Asril: Sama aja itu (minta) diluluskan. Dalam harapan bapak, apa yang pak Asep Sukohar lakukan sehingga nanti bisa meluluskan?
Zuchrady: Pada saat setelah saya menyampaikan permohonan bantuan tersebut, yakan, dan pak Asep Sukohar juga menyampaikan, ‘Seandainya kalau diterima, mau tidak menyumbang untuk pembangunan gedung LNC [Lampung Nahdliyin Center].
Hakim bernama Lingga Setiawan: Siapa yang menyampaikan itu?
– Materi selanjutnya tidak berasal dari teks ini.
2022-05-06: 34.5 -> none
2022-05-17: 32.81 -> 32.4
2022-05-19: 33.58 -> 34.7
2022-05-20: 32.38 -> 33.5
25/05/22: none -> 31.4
Zuchrady: Itu pak Asep Sukohar.
Asril: Ini kata-kata langsung seperti itu, atau ada omongan-omongan lain dulu? Apakah langsung mengatakan bahwa kalau diterima mau memberikan sumbangan? Ada tidak kata-kata lain selain itu?
Zuchrady: Nggak ada, itu obrolan (terjadi) pada saat Muswil IDI.
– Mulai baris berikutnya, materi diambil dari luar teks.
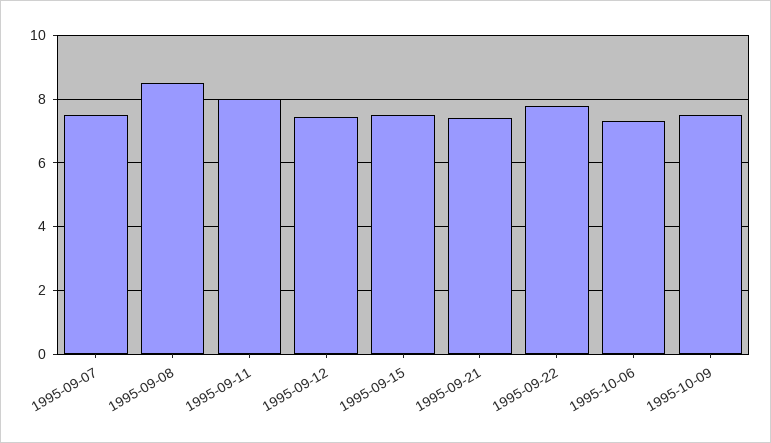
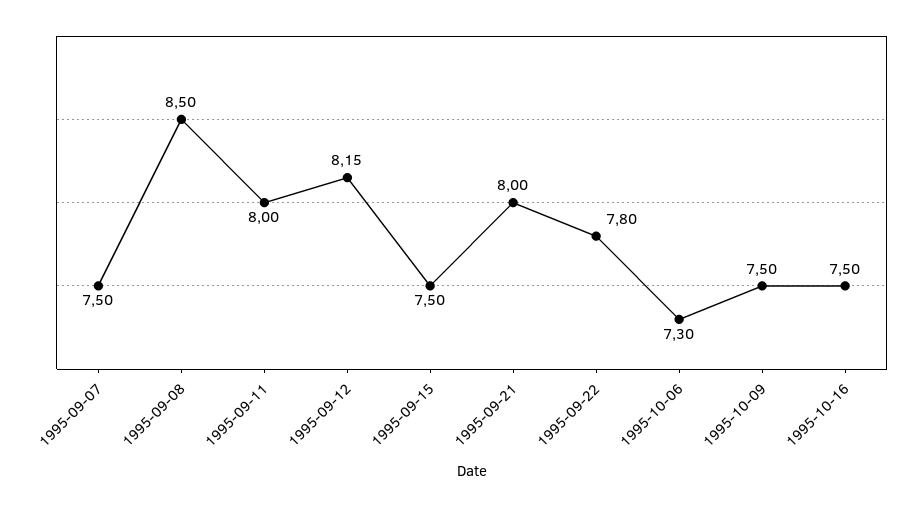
1995-09-12: 7.4 -> 8.15
1995-09-21: 7.4 -> 8
1995-10-16: none -> 7.5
Asril: Waktu mendengar kata-kata itu dari Asep Sukohar, apa yang ada di pikiran bapak? ‘Kalau saya tidak memberikan sumbangan, anak saya tidak lulus?’ Begitu?
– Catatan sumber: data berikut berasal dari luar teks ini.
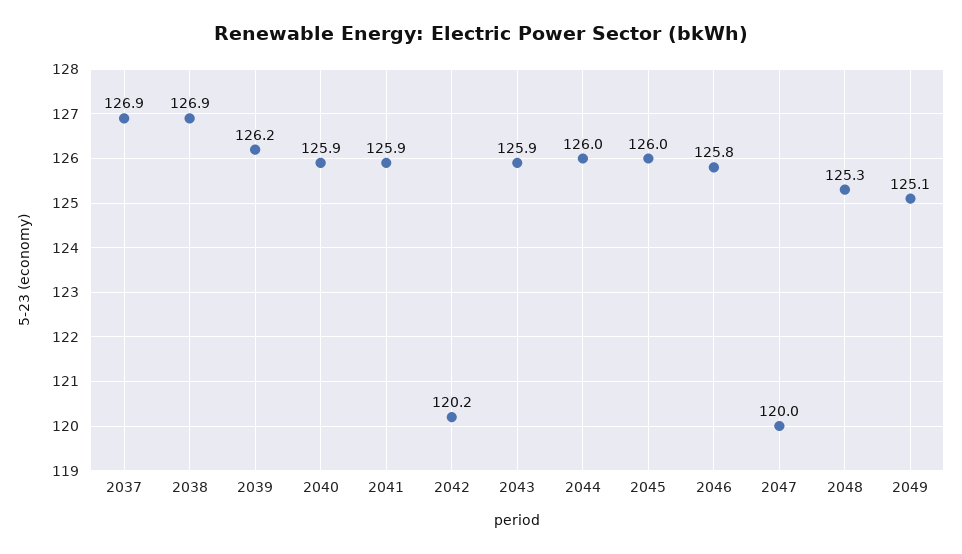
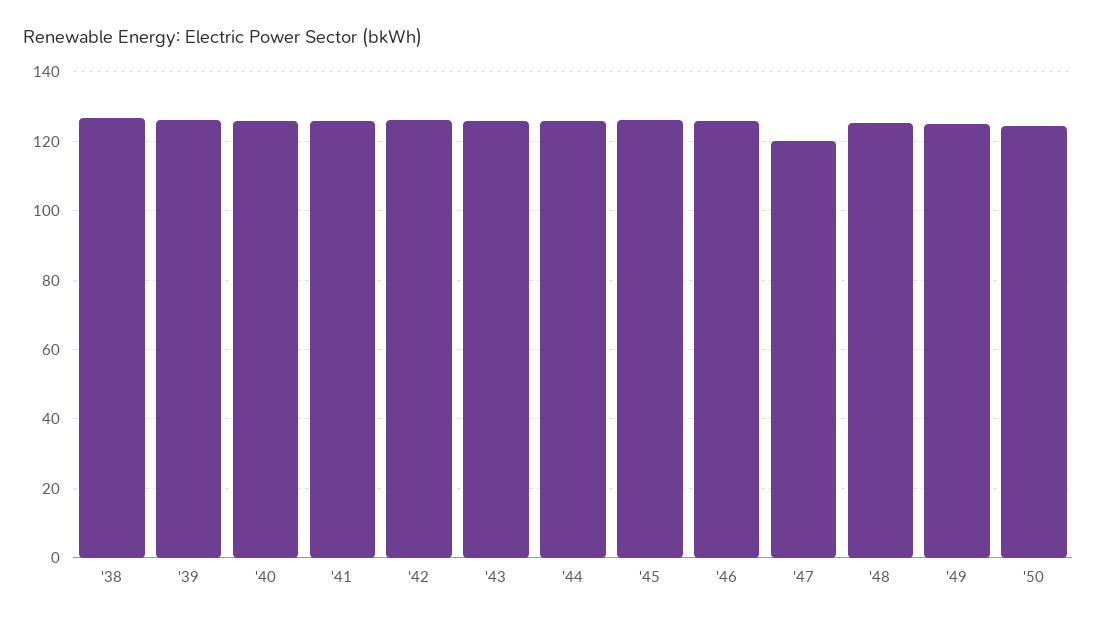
2037: 126.9 -> none
2042: 120.2 -> 126
'50: none -> 124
Zuchrady: Ndak. Karena kata-kata sumbangan, itu kan belum tentu menjadi satu keharusan untuk kelulusan, jadi tidak ada pemikiran saya bahwa, ”anak saya harus lulus”, tidak.
Asril: Waktu itu sumbangannya dipatok tidak?
Zuchrady: Nggak, nggak ada, nggak ada.
Zuchrady: Setelah ada pengumuman, 3 sampai 4 hari, kebetulan saya berjumpa juga sama beliau (Asep Sukohar), ‘Prof anak saya lulus’, saya sampaikan begitu’.